-- Task item --
Copy nothing but the lines below running from the line containing "the test_failed_api_call_logs_the_exception() function." through the line containing "easier to understand.", both end lines included.

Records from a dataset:
*** Block opens ***

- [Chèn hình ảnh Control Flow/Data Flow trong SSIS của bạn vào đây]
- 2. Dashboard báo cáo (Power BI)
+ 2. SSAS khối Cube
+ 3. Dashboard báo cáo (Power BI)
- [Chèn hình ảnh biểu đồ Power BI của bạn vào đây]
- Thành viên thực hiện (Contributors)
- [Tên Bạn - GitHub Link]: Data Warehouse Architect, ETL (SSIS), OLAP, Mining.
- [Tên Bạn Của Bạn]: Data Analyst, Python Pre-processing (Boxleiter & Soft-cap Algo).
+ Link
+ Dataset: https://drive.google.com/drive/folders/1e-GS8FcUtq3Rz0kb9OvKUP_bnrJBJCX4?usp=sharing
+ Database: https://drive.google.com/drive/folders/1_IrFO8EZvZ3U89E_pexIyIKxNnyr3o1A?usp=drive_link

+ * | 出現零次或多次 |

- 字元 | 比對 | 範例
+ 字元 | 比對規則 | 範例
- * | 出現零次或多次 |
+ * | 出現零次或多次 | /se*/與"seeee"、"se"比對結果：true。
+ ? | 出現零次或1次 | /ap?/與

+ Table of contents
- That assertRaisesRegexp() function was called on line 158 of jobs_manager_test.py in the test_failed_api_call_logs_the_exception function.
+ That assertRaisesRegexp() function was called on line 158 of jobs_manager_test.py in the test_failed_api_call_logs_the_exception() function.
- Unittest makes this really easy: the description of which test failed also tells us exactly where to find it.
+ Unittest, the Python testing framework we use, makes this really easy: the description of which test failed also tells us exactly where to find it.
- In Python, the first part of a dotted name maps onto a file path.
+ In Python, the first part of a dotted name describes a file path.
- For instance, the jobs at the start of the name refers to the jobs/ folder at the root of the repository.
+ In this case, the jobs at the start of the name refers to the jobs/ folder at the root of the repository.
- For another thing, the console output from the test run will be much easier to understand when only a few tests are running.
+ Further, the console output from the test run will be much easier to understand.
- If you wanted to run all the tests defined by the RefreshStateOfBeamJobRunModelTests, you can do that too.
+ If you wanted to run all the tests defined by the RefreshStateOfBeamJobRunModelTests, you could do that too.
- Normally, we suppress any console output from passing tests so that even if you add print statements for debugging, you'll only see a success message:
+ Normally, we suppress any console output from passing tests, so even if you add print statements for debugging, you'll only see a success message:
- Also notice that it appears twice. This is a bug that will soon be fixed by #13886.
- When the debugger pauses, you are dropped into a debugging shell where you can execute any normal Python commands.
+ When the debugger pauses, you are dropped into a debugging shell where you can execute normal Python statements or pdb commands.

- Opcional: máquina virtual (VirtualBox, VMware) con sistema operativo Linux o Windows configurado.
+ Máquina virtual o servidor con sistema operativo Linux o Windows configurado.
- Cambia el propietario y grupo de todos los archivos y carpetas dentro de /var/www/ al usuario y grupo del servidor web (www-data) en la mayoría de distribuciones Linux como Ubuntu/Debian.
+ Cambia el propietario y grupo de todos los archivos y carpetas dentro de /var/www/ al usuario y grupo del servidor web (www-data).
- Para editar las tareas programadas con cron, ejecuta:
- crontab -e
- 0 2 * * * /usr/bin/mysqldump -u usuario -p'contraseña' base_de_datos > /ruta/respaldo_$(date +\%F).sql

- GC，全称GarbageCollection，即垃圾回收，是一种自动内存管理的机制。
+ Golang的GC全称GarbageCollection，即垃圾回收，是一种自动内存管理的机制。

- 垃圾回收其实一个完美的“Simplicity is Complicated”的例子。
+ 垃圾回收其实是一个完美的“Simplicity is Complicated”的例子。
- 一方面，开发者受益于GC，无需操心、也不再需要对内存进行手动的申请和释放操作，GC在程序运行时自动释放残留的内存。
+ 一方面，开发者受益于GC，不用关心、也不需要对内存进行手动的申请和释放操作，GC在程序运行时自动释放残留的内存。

*** Block closes ***

-- Answer section --
+ That assertRaisesRegexp() function was called on line 158 of jobs_manager_test.py in the test_failed_api_call_logs_the_exception() function.
- Unittest makes this really easy: the description of which test failed also tells us exactly where to find it.
+ Unittest, the Python testing framework we use, makes this really easy: the description of which test failed also tells us exactly where to find it.
- In Python, the first part of a dotted name maps onto a file path.
+ In Python, the first part of a dotted name describes a file path.
- For instance, the jobs at the start of the name refers to the jobs/ folder at the root of the repository.
+ In this case, the jobs at the start of the name refers to the jobs/ folder at the root of the repository.
- For another thing, the console output from the test run will be much easier to understand when only a few tests are running.
+ Further, the console output from the test run will be much easier to understand.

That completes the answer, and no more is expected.